Yesterday I started class with some Eliot:
Midwinter spring is its own season
Sempiternal though sodden towards sundown,
Suspended in time, between pole and tropic.
When the short day is brightest, with frost and fire,
The brief sun flames the ice, on pond and ditches,
In windless cold that is the heart's heat,
Reflecting in a watery mirror
A glare that is blindness in the early afternoon.
And glow more intense than blaze of branch, or brazier,
Stirs the dumb spirit: no wind, but pentecostal fire
In the dark time of the year. Between melting and freezing
The soul's sap quivers. There is no earth smell
Or smell of living thing.

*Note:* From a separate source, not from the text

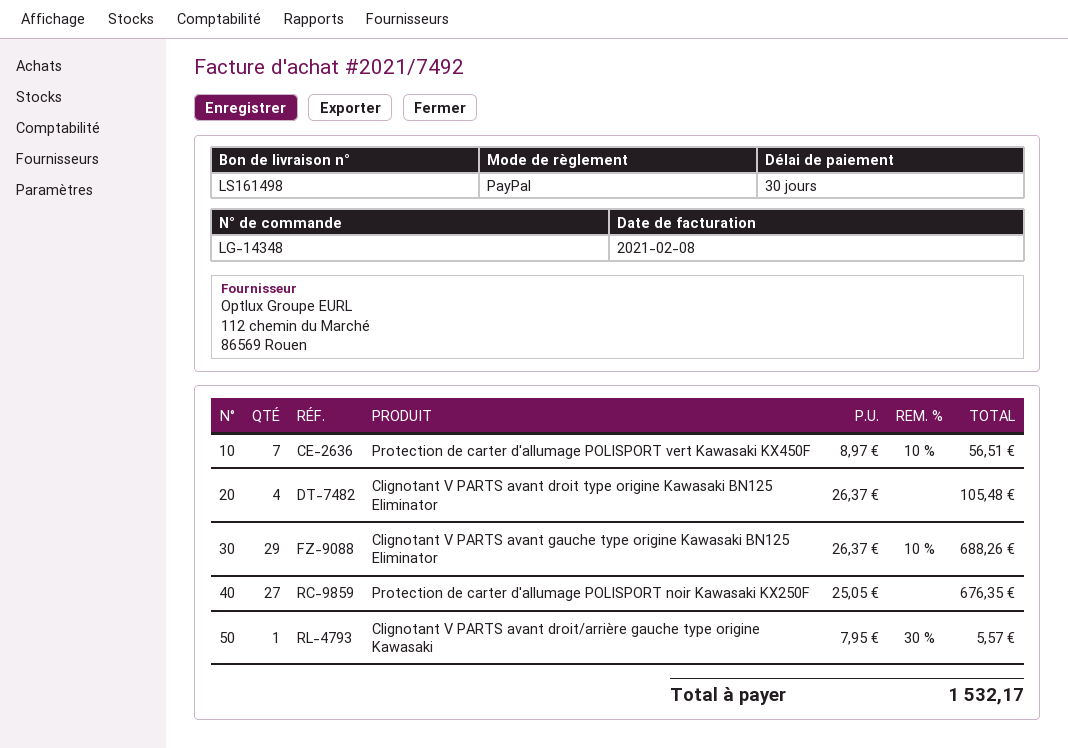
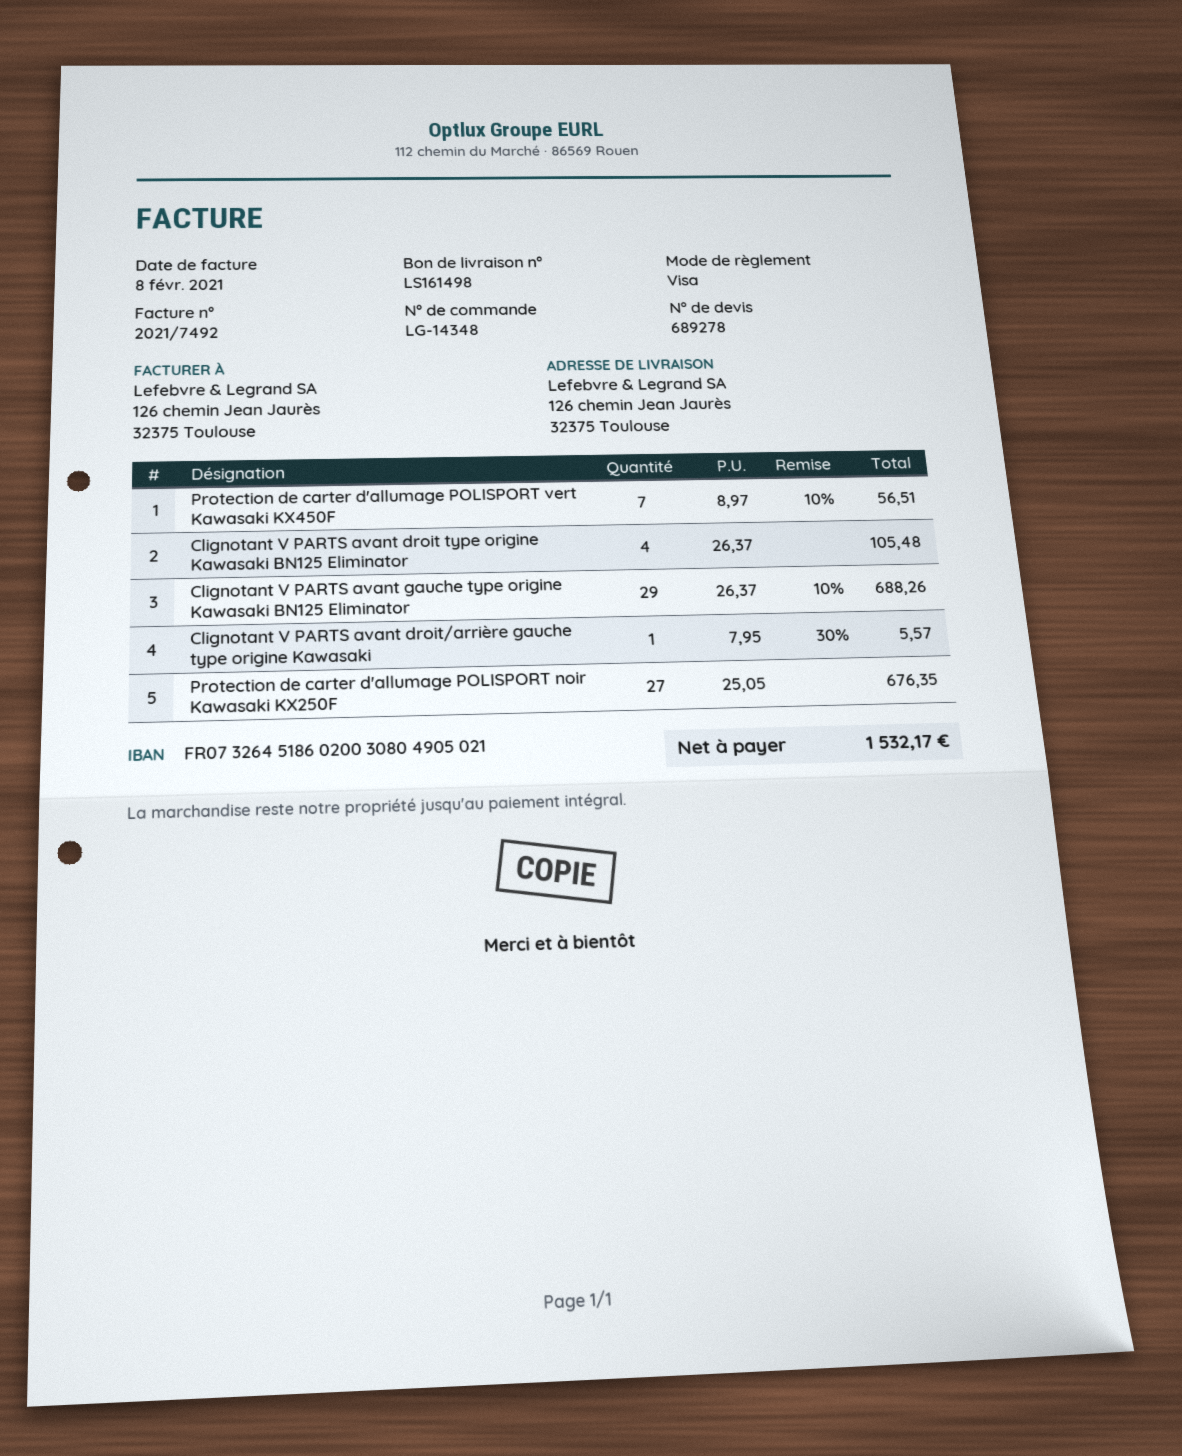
payment method: PayPal -> Visa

This is the spring time
But not in time's covenant. Now the hedgerow
Is blanched for an hour with transitory blossom
Of snow, a bloom more sudden
Than that of summer, neither budding nor fading,
Not in the scheme of generation.
Where is the summer, the unimaginable Zero summer?
I mean the day was incredible, wasn't it? I walked as much as possible--to and from work with a walk when I had a break and Blaze and I walked to his piano lesson.
Listening to Blaze and his teacher go back and forth during his lesson is a real delight. She pushes him; he pushes back. Who knew my quietest kid would be my most outgoing? He really likes her and he really likes piano.
I was so tired yesterday--Blaze had woken me up quite early and I had therapy--so Francisco made wonderful tacos with loads of guacamole. (Trying to eat all the avocados now, just in case they get tariffed.)